Они вошли во двор перед ангаром. Дежурный, в чистой куртке, молодой парень с метлой в руке, встретил их и пошел следом. В ангаре стояло пять лошадей в стойлах, и Вронский знал, что здесь же сегодня должен быть и его главный соперник, рыжий Гладиатор Махотина. Даже больше, чем своего коня, Вронскому хотелось увидеть Гладиатора, которого он не видел; но Вронский знал, что, по неписаным правилам конного спорта, не только нельзя его видеть, но неприлично и расспрашивать о нем. В тот момент, когда они шли по проходу, парень открыл дверь во второе стойло слева, и Вронский увидел рыжую крупную лошадь и белые ноги. Он знал, что это был Гладиатор, но с чувством человека, отворачивающегося от чужого открытого телефона, он отвернулся и подошел к стойлу Фру-Фру.
— Здесь лошадь Ma... Мак... никогда не могу выговорить это имя, — сказал иностранец через плечо, указывая грязным пальцем на стойло Гладиатора.
— Махотина? Да, это мой главный конкурент, — сказал Вронский.

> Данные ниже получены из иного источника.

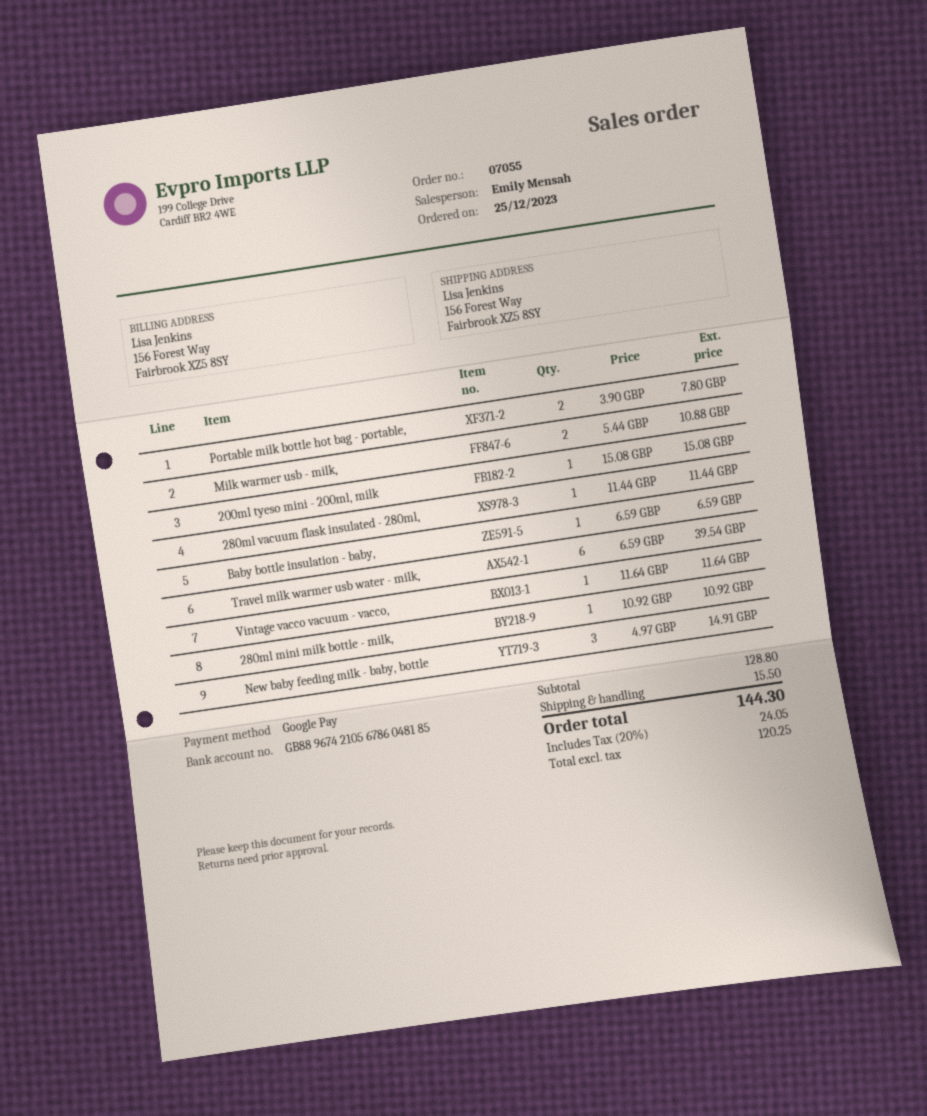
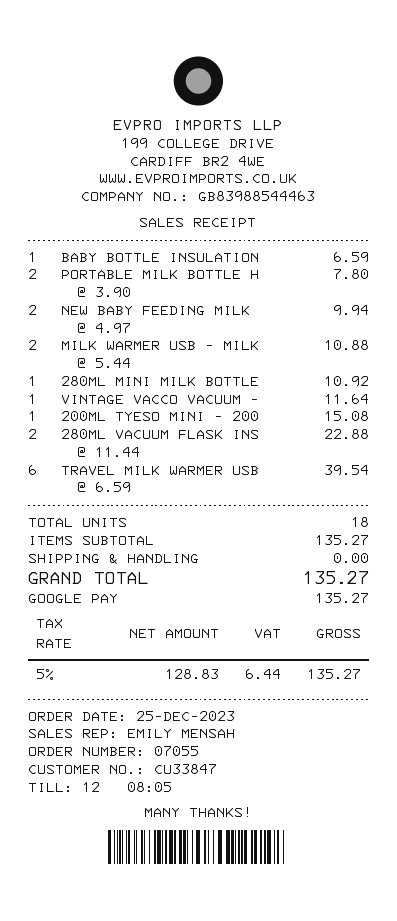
280ml vacuum flask insulated - 280ml,: 1 x 11.44 = 11.44 -> 2 x 11.44 = 22.88
New baby feeding milk - baby, bottle: 3 x 4.97 = 14.91 -> 2 x 4.97 = 9.94
subtotal: 128.80 -> 135.27
shipping: 15.50 -> 0.00
net: 120.25 -> 128.83
tax: 20% = 24.05 -> 5% = 6.44
total: 144.30 -> 135.27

— Если бы вы на нем выступали, — сказал иностранец, — я бы за вас болел.
— Фру-Фру нервный, но он сильнее, — сказал Вронский, улыбаясь от похвалы его мастерству.
— В конкуре все дело в умении и смелости, — сказал иностранец.

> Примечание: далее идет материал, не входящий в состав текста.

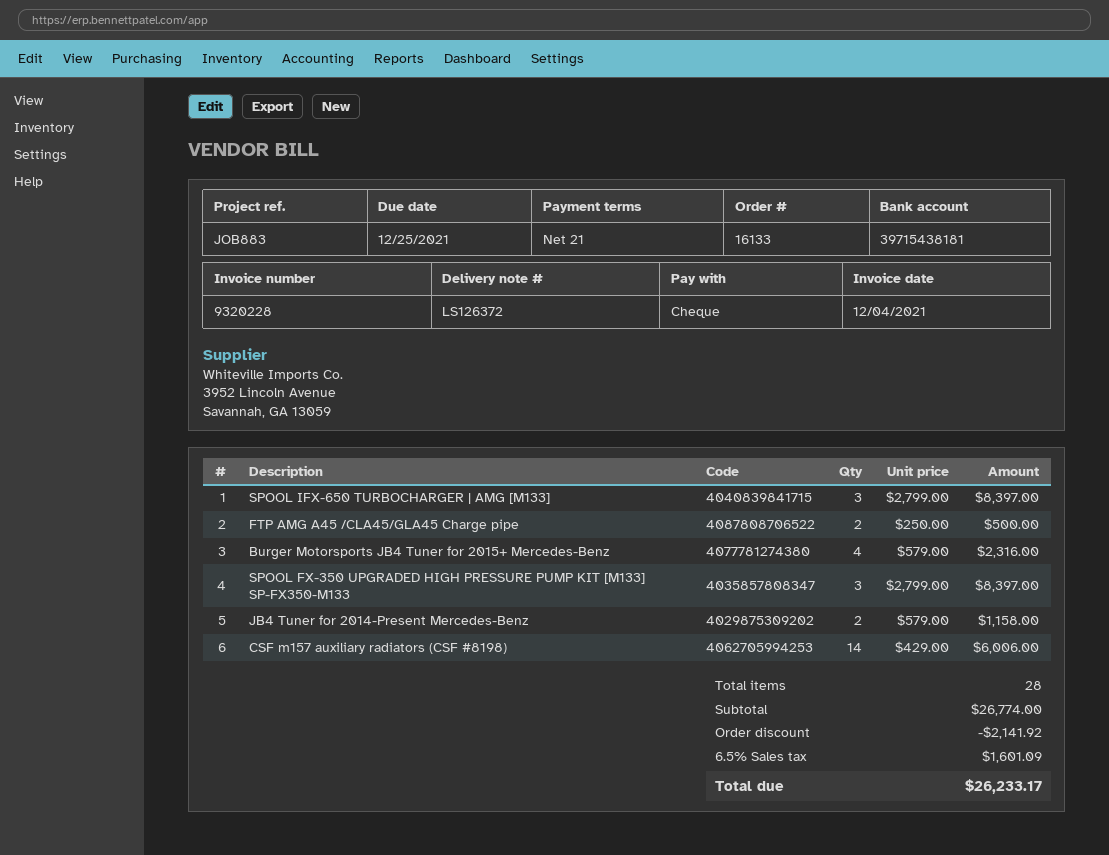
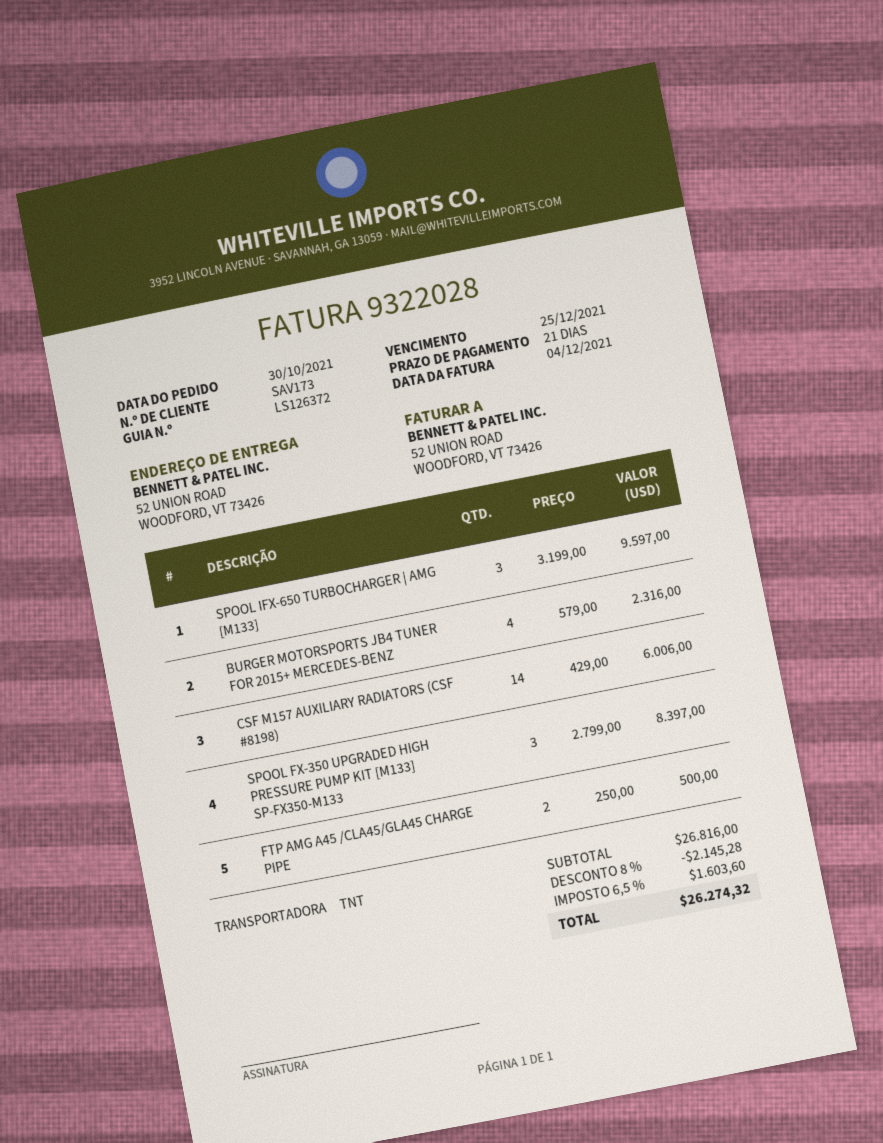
invoice number: 9320228 -> 9322028
SPOOL IFX-650 TURBOCHARGER | AMG [M133]: 3 x 2799.00 = 8397.00 -> 3 x 3199.00 = 9597.00
JB4 Tuner for 2014-Present Mercedes-Benz: 2 x 579.00 = 1158.00 -> none
subtotal: 26774.00 -> 26816.00
discount: 2141.92 -> 2145.28
tax: 6.5% = 1601.09 -> 6.5% = 1603.60
total: 26233.17 -> 26274.32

– Главное – уметь водить и иметь характер, – сказал инструктор.
Характера, то есть энергии и смелости, Вронский в себе чувствовал предостаточно. И, что важнее, был уверен: ни у кого в мире его не больше.
– Вы уверены, что больше тренировок не нужно?
– Не нужно, – ответил инструктор. – Только давайте тише. Машина нервничает, – добавил он, кивнув на гараж, где слышалось шуршание шин по бетону.
Он открыл дверь, и Вронский вошел в полумрак гаража. Там, переминаясь с места на место, стоял его внедорожник в защитной сетке. Оглядевшись, Вронский невольно окидывал взглядом все достоинства своей любимой машины. "Фру-Фру" была среднего размера, и по меркам автосалонов не идеальна. Узкий кузов, хотя бампер и выдавался вперед, казался непропорциональным. Задняя часть немного проседала, и в передней, особенно в задней подвеске, была заметная косолапость. Мощность двигателя не поражала воображение, но зато ширина колесной базы была необыкновенной, особенно сейчас, после тюнинга и облегчения веса. Колеса казались тонкими, если смотреть спереди, но широкими сбоку. Вся машина, кроме крыши, словно была сжата по бокам и вытянута в длину. Но у нее было качество, заставлявшее забыть обо всех недостатках: надежность. Та надежность, которая чувствуется сразу. Резкие линии кузова, проступающие сквозь защитную сетку, натянутую на тонкой, подвижной и гладкой, как атлас, краске, казались такими же прочными, как сталь. Сухая оптика с выпуклыми, блестящими фарами, расширялась у решетки радиатора в выдающиеся воздухозаборники с красной подсветкой. Во всем облике, особенно в передней части, было определенное, энергичное и вместе с тем нежное выражение. Это была одна из тех машин, которые, кажется, не говорят только потому, что у них нет голосового помощника.
Вронскому казалось, что она понимает все, что он сейчас чувствует, глядя на нее.
Как только Вронский вошел, она глубоко вдохнула и, скосив фары так, что белок налился красным, смотрела на вошедших, потряхивая сеткой и упруго перекатываясь на колесах.
– Ну, вот видите, как она взволнована, – сказал инструктор.
– О, милая! О! – говорил Вронский, подходя к машине и успокаивая ее.
Но чем ближе он подходил, тем больше она нервничала. Только когда он подошел к передней части, она вдруг затихла, и кузов задрожал под тонкой краской. Вронский погладил ее крепкий капот, поправил на остром краю перекинувшуюся на другую сторону сетку и придвинулся лицом к ее растянутым, тонким, как крыло летучей мыши, воздухозаборникам. Она звучно втянула и выпустила воздух из напряженных отверстий, вздрогнув, прижала зеркала и вытянула бампер к Вронскому, словно желая зацепить его за рукав. Но, вспомнив о сетке, она встряхнула ею и снова начала переставлять свои точеные колеса.